Brooks received a Science to Business Scholarship from the Canadian Institutes of Health Research to support an MBA at the Rotman School of Management, after a postdoctoral fellowship. He worked in business development at Cipher Pharmaceuticals prior to joining Edesa in 2015.

Brooks said he harboured a strong interest in infectious diseases from his time at U of T, which is serendipitously coming to fruition now.

“The pandemic has really highlighted the lack of therapies for hospitalized patients with acute respiratory illnesses,” Brooks said. “We’re part of a huge drive to meet this need in industry. A therapy for COVID-19 that reduces mortality would make a big difference for patients, and for ICU capacity.”

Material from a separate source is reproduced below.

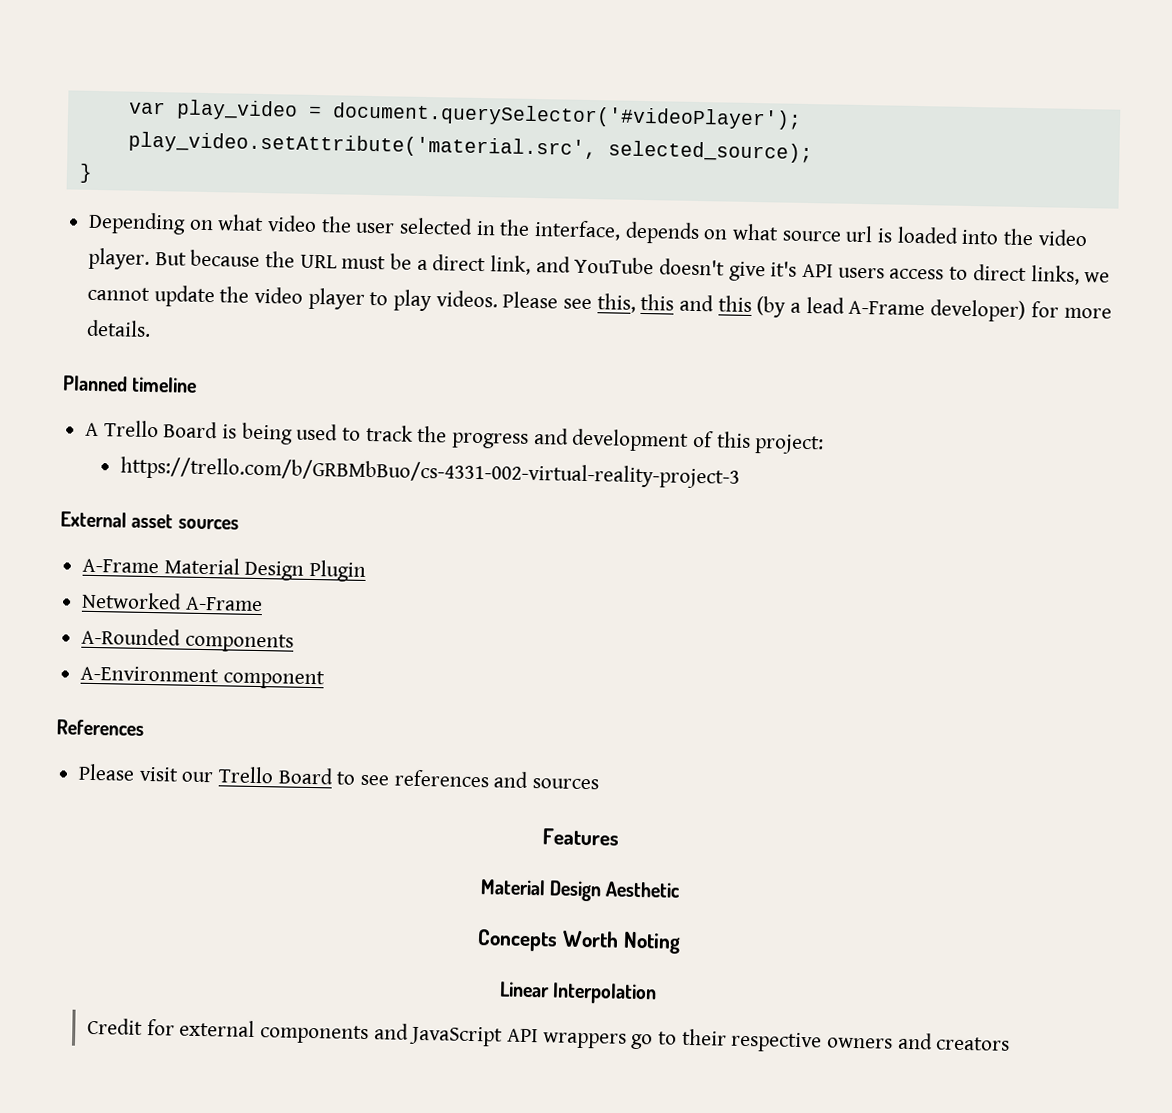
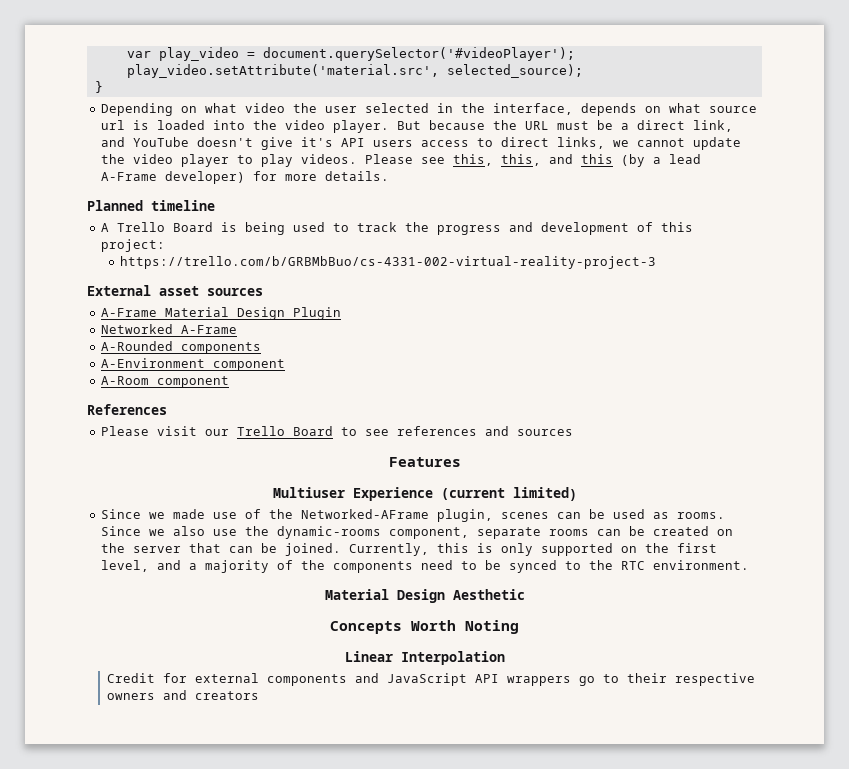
[640,293,675,311] this -> [500,154,541,166] this,
(325, 679) none -> [100,376,229,388] // A-Room component
(620, 837) none -> [272,487,577,501] [100,509,725,522] [100,526,733,539] [100,543,717,556] [100,560,749,573] // Multiuser Experience (current limited) // Since we made use of the Networked-AFrame plugin, scenes can be used as rooms. Since we also use the dynamic-rooms component, separate rooms can be created on the server that can be joined. Currently, this is only supported on the first level, and a majority of the components need to be synced to the RTC environment.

Edesa has enrolled over half of the roughly 300 people who will be part of the EB05 trial, and staff are keenly waiting on interim data that should show how well the therapy works and in which patients.

Blair Gordon is Edesa’s vice president of research and development, who completed a PhD in molecular genetics at U of T under the supervision of Professor Jun Liu, with a focus on tuberculosis. Gordon’s time at U of T overlapped with Brooks, and they used to see each other in and around the C-CL3.

Gordon said that EB05 shows promise in COVID-19 but also for other conditions that cause respiratory distress, including seasonal influenza, which kills thousands of Canadians every year.

Edesa’s future lab work with researchers in the C-CL3 will look at whether EB05 is effective against the flu, as well other pathogens that originate in animals and also variants of SARS-CoV-2, said Gordon, who re-connected with Brooks shortly after graduation in a chance meeting at Toronto Pearson airport, and later joined him at Cipher Pharmaceuticals.

Gordon said that he and Brooks share an ongoing and profound concern about the threat of infectious diseases.

“It’s become very clear that respiratory illnesses are not going away, and that they can be really devastating to us and our way of life when we aren’t prepared,” Gordon said. “So part of this work with U of T is about looking ahead to the next outbreak or zoonotic event — because it’s not about if, but when.”